Please. That is absolute christian propaganda garbage that has been repeated by naive' e-mail forwarders for like 10 years.

 

Origins: This

legend is quite popular among Christian groups as it "proves" Hell (and therefore God) exists. Popular endings to the story have it that the scientists ran screaming from the site, or that since the discovery conversions to Christianity are occurring at an unprecedented rate.

 

If there is a Hell under Siberia, scientists have yet to discover it. What we have here is an enthralling legend that's been spun off an actual event.

 

In 1984, an article about an experimental well in Russia's Kola Peninsula appeared in Scientific American. The Kola well reached 12 kilometers into the ground, where scientists encountered rare rock formations, flows of gas and water, and temperatures up to 180°. (That's 180°, folks, not the 2,000° usually reported in any "Scientists Discover Hell!" screed. It was hot, but it wasn't hellishly so.)

 

Those who did the actual drilling of this very real well did not break through to a hollow centre, and certainly no piteous screams of the damned were heard. That part — all of it — was pure embellishment added after this real event was turned into a legend. (Yes, we know that any number of web sites offer audio clips purporting to be the screams of the damned as recorded in the Well to Hell, and all of them sound like they could be the noise from a typical bar on a busy Friday evening.)

 

The report on the digging of that well and the difficulties encountered during the project were collided with someone's vision of what should have been found down there. A little exaggerating about depth and temperature, some fabrication about hollow centres and screams, and all of a sudden there was this great story to throw back at those who claim there is no God.

 

Though it's impossible to pinpoint when the news story about a well in Russia transformed into a story about scientists breaking into Hell or who was responsible for that transformation, we do know that in 1989 the Trinity Broadcasting Network (TBN) aired a "Scientists Discover Hell" story and placed the event as happening in the Kola Peninsula. A Norwegian schoolteacher visiting California heard that broadcast and took the story back to Norway with him. He then mailed it to a Christian magazine in Finland. In the form of a letter from a reader, it reached a Finnish missionaries newsletter.

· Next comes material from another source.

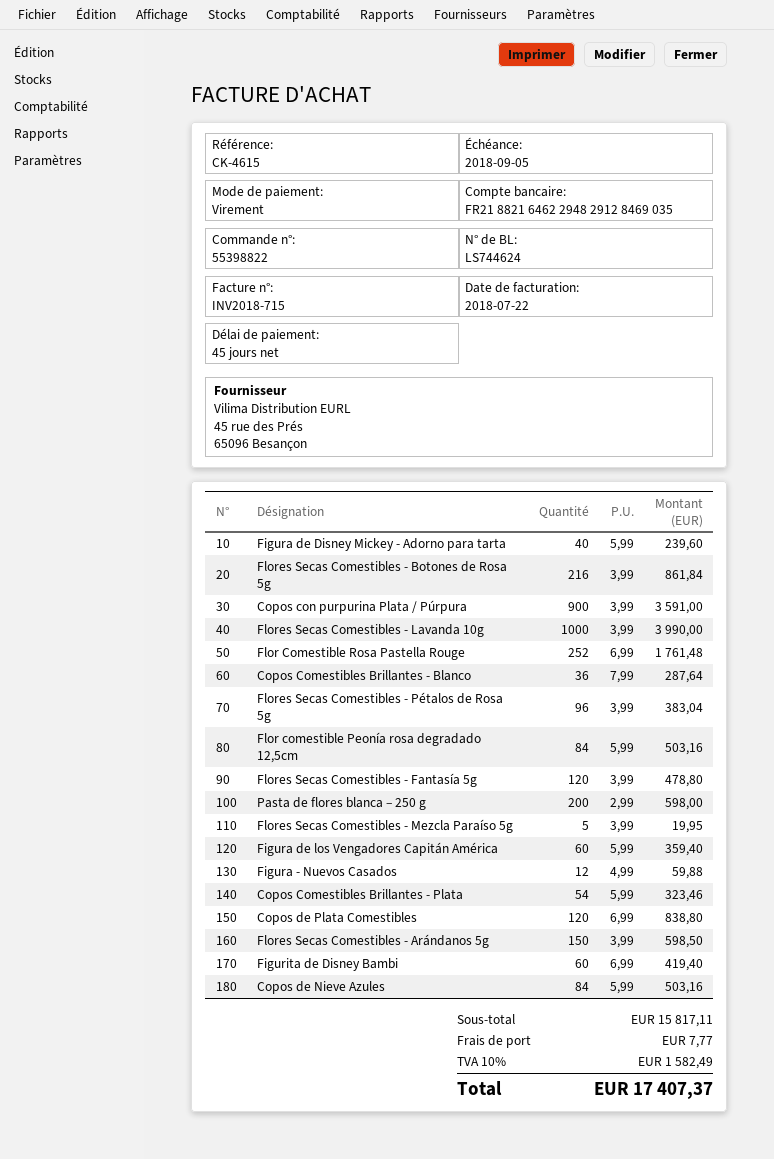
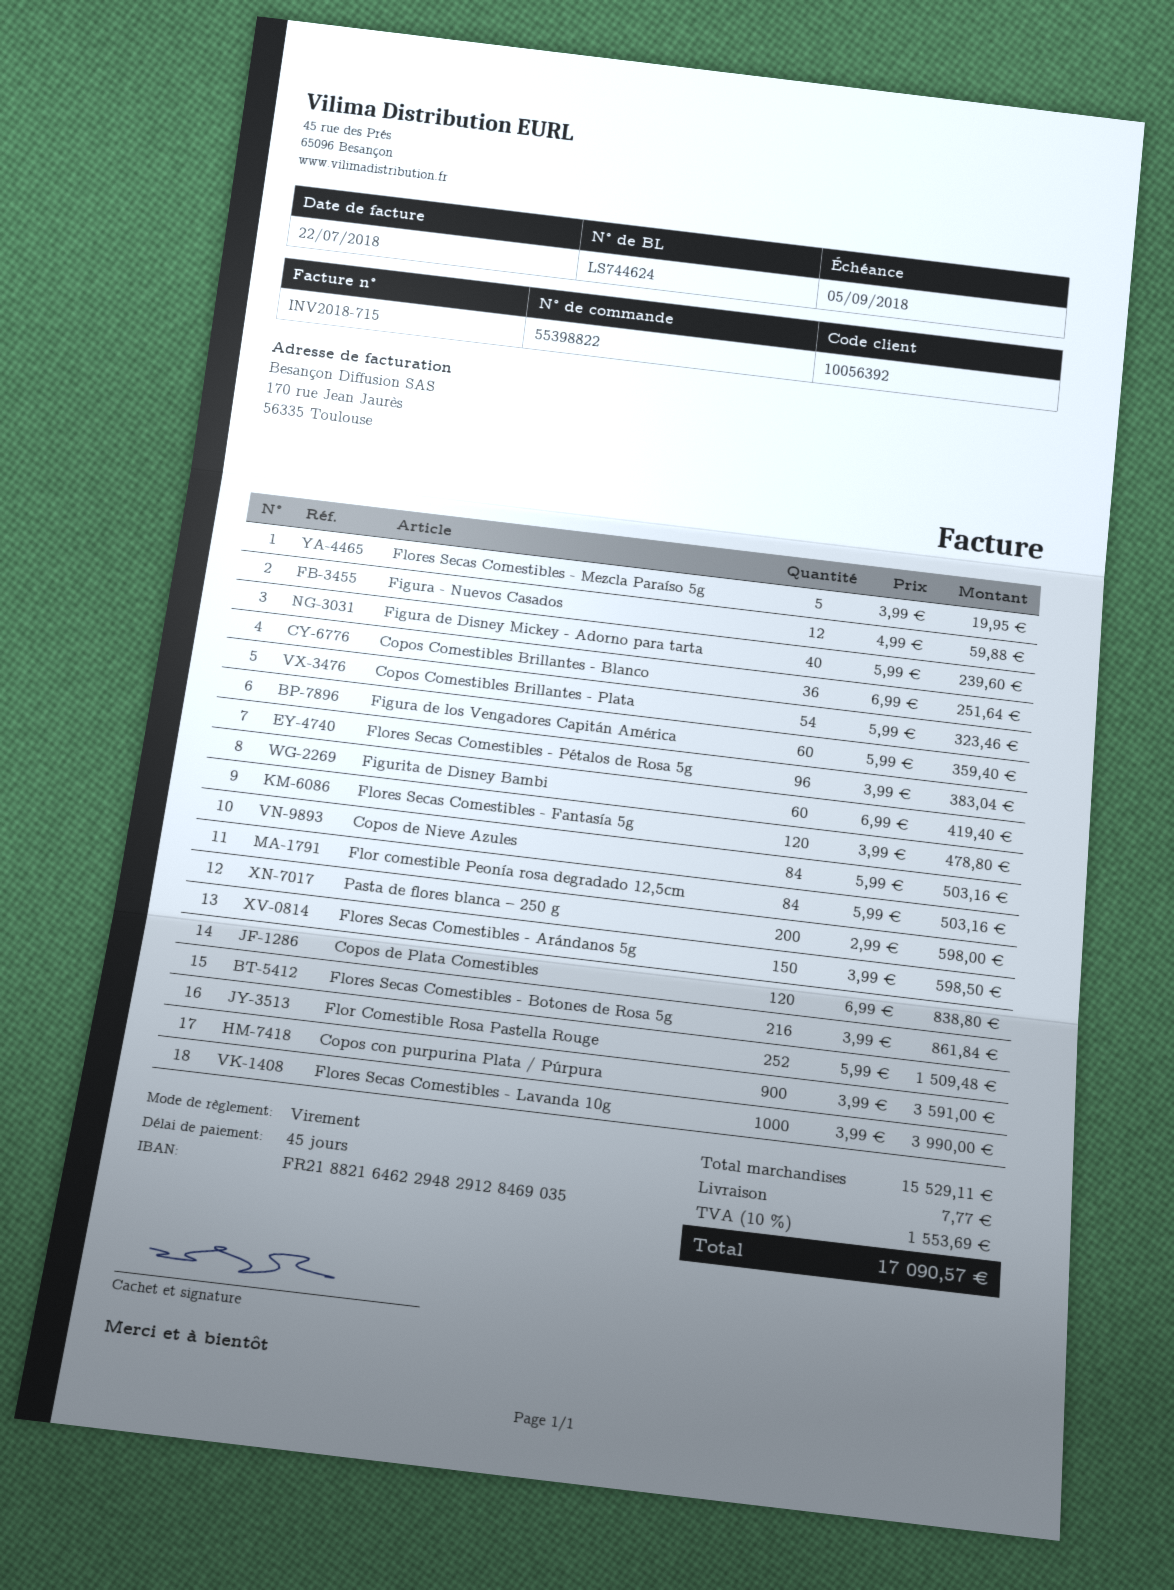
Flor Comestible Rosa Pastella Rouge: 252 x 6.99 = 1761.48 -> 252 x 5.99 = 1509.48
Copos Comestibles Brillantes - Blanco: 36 x 7.99 = 287.64 -> 36 x 6.99 = 251.64
subtotal: 15817.11 -> 15529.11
tax: 10% = 1582.49 -> 10% = 1553.69
total: 17407.37 -> 17090.57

From there it returned to the United States, reaching both the TBN people and other evangelists who then claimed they had gotten it from a respected Finnish scientific journal.

 

In the spring of 1990, the legend as we now know it appeared in both Praise The Lord (February) and Midnight Cry (April). Debunkings of it showed up in Christianity Today (July) and Biblical Archaeology Review (November). Even so, the Weekly World News ran the story in 1992, this time setting it in Alaska and claiming thirteen oil rig workers were killed when the Devil came roaring up out of the ground.

 

You can't beat that for embellishment.

Link to comment
Share on other sites

STill a very freaky thought.. very freaky indeed. It's no wonder why there are so many religous people. Can you really fit all the dead people throughout human existance in the center of the earth?

 

Sure, cause if you put their bodies there, the would be incinerated and take up very little space. :D

Link to comment
Share on other sites

Join the conversation

You can post now and register later. If you have an account, sign in now to post with your account.

Guest
Reply to this topic...

×   Pasted as rich text.   Paste as plain text instead

  Only 75 emoji are allowed.

×   Your link has been automatically embedded.   Display as a link instead

×   Your previous content has been restored.   Clear editor

×   You cannot paste images directly. Upload or insert images from URL.

×
×
  • Create New...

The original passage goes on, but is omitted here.